Task: Below are lines of data; restate word for word those running from the line containing "[14,999,214,1040] Elantra (341)" to the line containing "[276,89,516,449] [image] |", inclusive, and no others.

Provided entries:
☆ ☆ ☆ ☆ ☆ ☆ ☆

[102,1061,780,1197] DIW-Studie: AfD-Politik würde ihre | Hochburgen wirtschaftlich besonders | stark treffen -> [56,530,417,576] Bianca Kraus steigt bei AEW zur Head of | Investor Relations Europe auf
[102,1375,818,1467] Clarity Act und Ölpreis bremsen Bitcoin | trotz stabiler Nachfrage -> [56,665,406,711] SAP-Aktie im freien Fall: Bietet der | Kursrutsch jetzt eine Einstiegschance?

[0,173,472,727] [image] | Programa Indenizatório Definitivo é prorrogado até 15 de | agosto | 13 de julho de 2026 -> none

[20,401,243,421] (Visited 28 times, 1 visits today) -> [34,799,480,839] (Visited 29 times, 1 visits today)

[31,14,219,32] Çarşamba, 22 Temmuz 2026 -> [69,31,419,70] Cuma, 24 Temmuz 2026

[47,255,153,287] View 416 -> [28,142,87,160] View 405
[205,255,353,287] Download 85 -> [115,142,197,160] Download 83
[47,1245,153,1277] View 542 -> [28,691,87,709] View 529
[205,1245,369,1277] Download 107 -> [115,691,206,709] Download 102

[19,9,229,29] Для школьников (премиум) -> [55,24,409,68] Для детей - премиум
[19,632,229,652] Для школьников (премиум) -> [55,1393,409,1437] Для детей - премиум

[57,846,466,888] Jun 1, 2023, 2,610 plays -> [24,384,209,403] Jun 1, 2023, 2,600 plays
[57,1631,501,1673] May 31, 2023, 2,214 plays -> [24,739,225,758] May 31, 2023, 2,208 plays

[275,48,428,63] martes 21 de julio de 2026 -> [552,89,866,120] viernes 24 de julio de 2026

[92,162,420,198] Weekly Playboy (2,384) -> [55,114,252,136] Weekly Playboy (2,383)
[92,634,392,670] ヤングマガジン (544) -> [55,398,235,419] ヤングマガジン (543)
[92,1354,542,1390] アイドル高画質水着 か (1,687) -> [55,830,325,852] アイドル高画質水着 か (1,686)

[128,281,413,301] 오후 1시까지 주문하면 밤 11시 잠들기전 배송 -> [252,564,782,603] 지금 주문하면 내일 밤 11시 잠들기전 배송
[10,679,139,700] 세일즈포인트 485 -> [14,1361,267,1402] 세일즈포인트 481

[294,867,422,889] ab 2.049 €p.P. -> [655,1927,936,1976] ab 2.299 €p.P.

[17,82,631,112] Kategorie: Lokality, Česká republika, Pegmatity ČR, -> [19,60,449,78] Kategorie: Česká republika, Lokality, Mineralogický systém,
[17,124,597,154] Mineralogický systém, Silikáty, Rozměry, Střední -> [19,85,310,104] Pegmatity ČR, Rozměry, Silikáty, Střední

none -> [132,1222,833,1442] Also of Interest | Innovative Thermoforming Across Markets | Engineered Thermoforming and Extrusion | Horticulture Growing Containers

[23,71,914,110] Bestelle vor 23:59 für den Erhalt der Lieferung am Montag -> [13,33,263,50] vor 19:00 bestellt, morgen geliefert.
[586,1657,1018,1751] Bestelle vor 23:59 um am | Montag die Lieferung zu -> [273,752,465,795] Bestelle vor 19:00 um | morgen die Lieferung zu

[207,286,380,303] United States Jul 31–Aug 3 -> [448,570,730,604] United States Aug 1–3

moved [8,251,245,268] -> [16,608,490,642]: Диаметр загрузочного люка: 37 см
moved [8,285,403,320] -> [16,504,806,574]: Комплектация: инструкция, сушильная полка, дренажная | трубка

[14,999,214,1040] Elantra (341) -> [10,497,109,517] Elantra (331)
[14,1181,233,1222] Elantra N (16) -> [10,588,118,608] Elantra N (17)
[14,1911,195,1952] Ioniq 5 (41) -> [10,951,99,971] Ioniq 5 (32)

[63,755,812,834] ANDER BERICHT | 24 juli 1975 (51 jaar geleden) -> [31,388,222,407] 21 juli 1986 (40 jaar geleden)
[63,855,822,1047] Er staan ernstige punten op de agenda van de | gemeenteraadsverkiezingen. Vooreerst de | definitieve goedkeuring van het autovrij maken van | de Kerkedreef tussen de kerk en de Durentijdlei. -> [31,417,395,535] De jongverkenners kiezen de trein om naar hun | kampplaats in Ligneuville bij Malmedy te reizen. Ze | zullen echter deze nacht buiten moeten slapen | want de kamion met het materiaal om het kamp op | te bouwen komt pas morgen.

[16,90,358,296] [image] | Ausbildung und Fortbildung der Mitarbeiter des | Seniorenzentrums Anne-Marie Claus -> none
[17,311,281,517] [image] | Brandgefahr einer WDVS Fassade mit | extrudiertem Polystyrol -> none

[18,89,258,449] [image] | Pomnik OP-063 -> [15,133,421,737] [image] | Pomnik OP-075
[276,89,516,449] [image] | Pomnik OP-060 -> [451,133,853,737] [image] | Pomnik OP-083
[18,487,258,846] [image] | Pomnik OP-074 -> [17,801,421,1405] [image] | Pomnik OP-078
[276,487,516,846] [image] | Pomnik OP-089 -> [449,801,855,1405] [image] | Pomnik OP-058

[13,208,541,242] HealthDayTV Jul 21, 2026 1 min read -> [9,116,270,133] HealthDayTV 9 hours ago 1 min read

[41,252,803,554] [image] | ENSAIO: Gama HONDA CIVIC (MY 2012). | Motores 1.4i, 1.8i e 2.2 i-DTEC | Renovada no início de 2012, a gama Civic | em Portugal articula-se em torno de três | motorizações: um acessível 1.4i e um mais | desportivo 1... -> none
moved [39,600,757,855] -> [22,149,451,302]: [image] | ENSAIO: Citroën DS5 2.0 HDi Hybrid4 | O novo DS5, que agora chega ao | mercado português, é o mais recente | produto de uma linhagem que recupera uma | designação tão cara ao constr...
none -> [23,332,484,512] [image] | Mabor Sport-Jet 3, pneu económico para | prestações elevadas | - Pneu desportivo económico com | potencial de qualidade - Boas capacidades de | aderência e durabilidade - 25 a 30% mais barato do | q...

☆ ☆ ☆ ☆ ☆ ☆ ☆

Response box:
[14,999,214,1040] Elantra (341) -> [10,497,109,517] Elantra (331)
[14,1181,233,1222] Elantra N (16) -> [10,588,118,608] Elantra N (17)
[14,1911,195,1952] Ioniq 5 (41) -> [10,951,99,971] Ioniq 5 (32)

[63,755,812,834] ANDER BERICHT | 24 juli 1975 (51 jaar geleden) -> [31,388,222,407] 21 juli 1986 (40 jaar geleden)
[63,855,822,1047] Er staan ernstige punten op de agenda van de | gemeenteraadsverkiezingen. Vooreerst de | definitieve goedkeuring van het autovrij maken van | de Kerkedreef tussen de kerk en de Durentijdlei. -> [31,417,395,535] De jongverkenners kiezen de trein om naar hun | kampplaats in Ligneuville bij Malmedy te reizen. Ze | zullen echter deze nacht buiten moeten slapen | want de kamion met het materiaal om het kamp op | te bouwen komt pas morgen.

[16,90,358,296] [image] | Ausbildung und Fortbildung der Mitarbeiter des | Seniorenzentrums Anne-Marie Claus -> none
[17,311,281,517] [image] | Brandgefahr einer WDVS Fassade mit | extrudiertem Polystyrol -> none

[18,89,258,449] [image] | Pomnik OP-063 -> [15,133,421,737] [image] | Pomnik OP-075
[276,89,516,449] [image] | Pomnik OP-060 -> [451,133,853,737] [image] | Pomnik OP-083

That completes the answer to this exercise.